The falsifier is observable. If EU iPhone demand collapses and material migration to Android handsets or to web-based AI stacks materializes during the DMA review window, the clock-buffer claim weakens. If EU demand stays roughly where it was before the price hike, the claim strengthens, and the price increase is the moment the bundle definition of "premium iPhone" gets priced in.
Why this is the template
The Apple case is the first time a flagship phone generation has shipped where the AI story and the price story move in opposite directions for a major market. That divergence is likely to be a template, not a one-off.

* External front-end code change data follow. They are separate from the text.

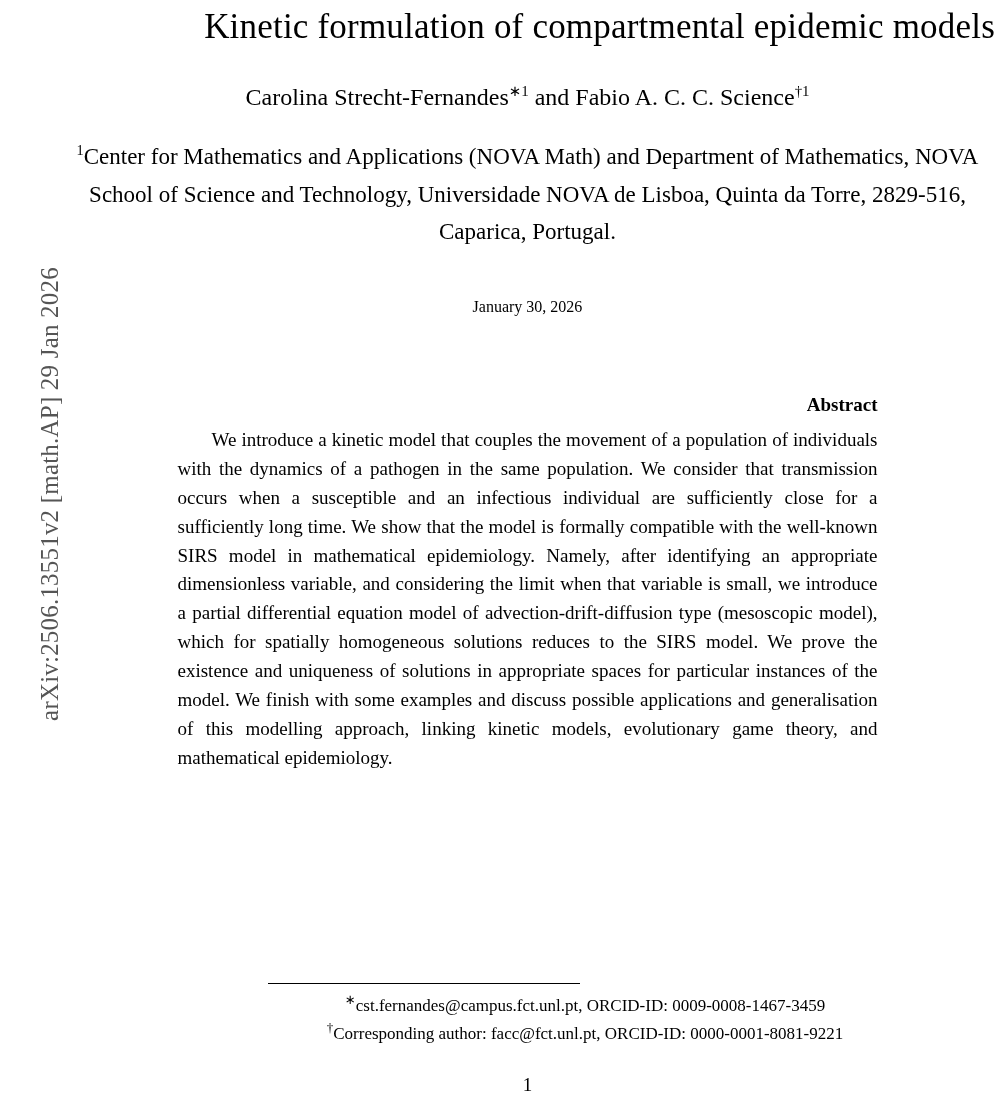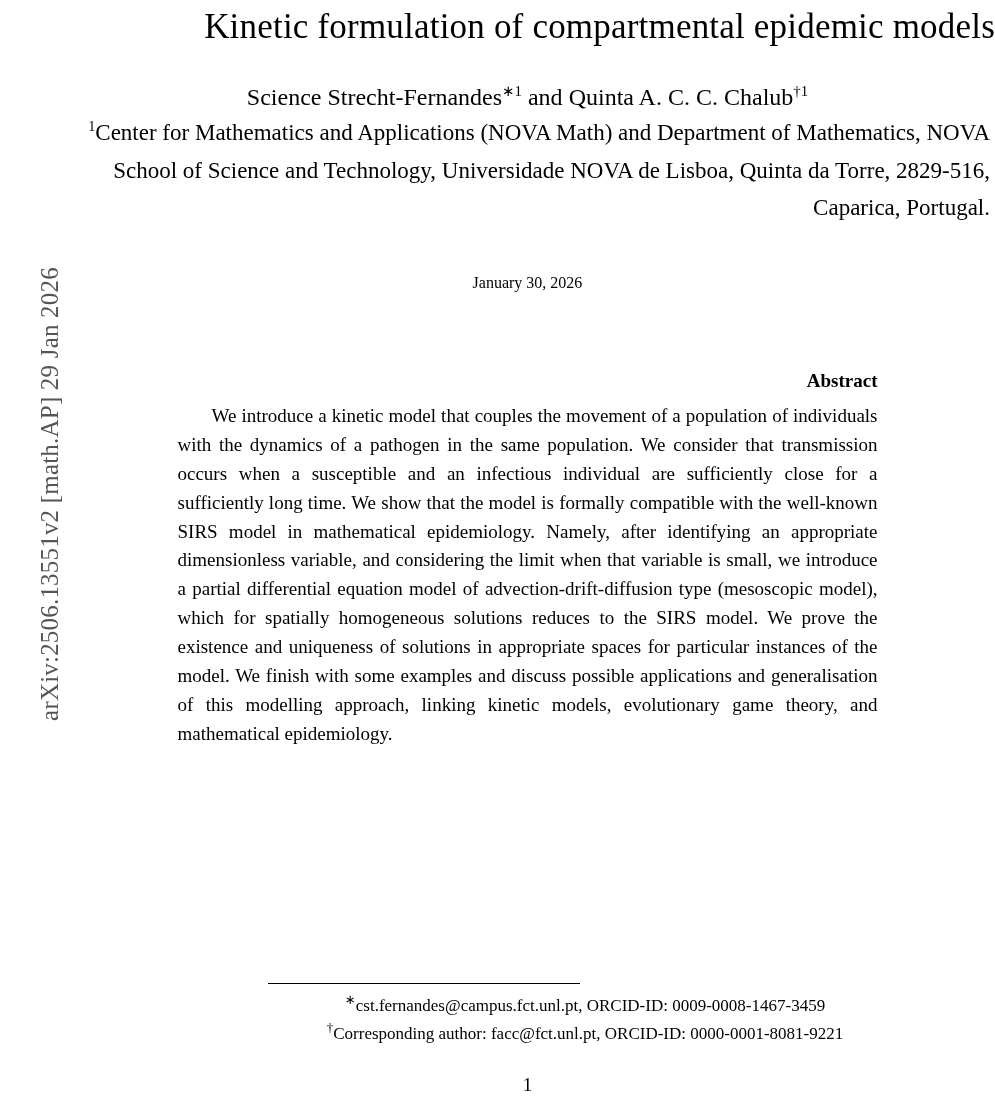--- a/index.html
+++ b/index.html
@@ -58,21 +58,22 @@
   }
 
   .authors {
     margin-top: 28px;
     text-align: center;
     font-size: 24px;
     line-height: 1.4;
   }
 
   .affiliation {
-    text-align: right;
+    margin-top: 24px;
+    text-align: center;
     font-size: 23px;
     line-height: 1.62;
     padding: 0 5px;
   }
 
   .date {
     margin-top: 48px;
     text-align: center;
     font-size: 16px;
   }
@@ -138,21 +139,21 @@
 
 <div class="arxiv-stamp">
   <div class="vtext">arXiv:2506.13551v2  [math.AP]  29 Jan 2026</div>
 </div>
 
 <div class="page">
 
   <h1 class="title">Kinetic formulation of compartmental epidemic models</h1>
 
   <div class="authors">
-    <span>Science Strecht-Fernandes</span><sup>∗1</sup><span> and </span><span>Quinta A. C. C. Chalub</span><sup>†1</sup>
+    <span>Carolina Strecht-Fernandes</span><sup>∗1</sup><span> and </span><span>Fabio A. C. C. Science</span><sup>†1</sup>
   </div>
 
   <div class="affiliation">
     <sup>1</sup><span>Center for Mathematics and Applications (NOVA Math) and Department of Mathematics, NOVA School of Science and Technology, Universidade NOVA de Lisboa, Quinta da Torre, 2829-516, Caparica, Portugal.</span>
   </div>
 
   <div class="date">January 30, 2026</div>
 
   <div class="abstract-block">
     <div class="abstract-heading">Abstract</div>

Other premium phone vendors are watching. So are the cloud and platform companies that ship AI under software-only terms of service and do not have a four-year hardware buffer. The structural lesson for the industry is that a slow product clock is itself a regulatory and competitive asset when the regulatory environment is unstable. Fast-iterating AI vendors do not have that asset. They will have to win the regulatory argument, ship a stripped-down regional build, or accept feature fragmentation that costs them customers.
Apple does not have to win the DMA argument. It just has to outlast the review inside a device cycle, and it has chosen to use the price hike to widen the buffer rather than narrow it. The EU customer pays for that choice today, in euros, for an iPhone that does less than the U.S. version. The competitive question is whether anyone else can run the same trade.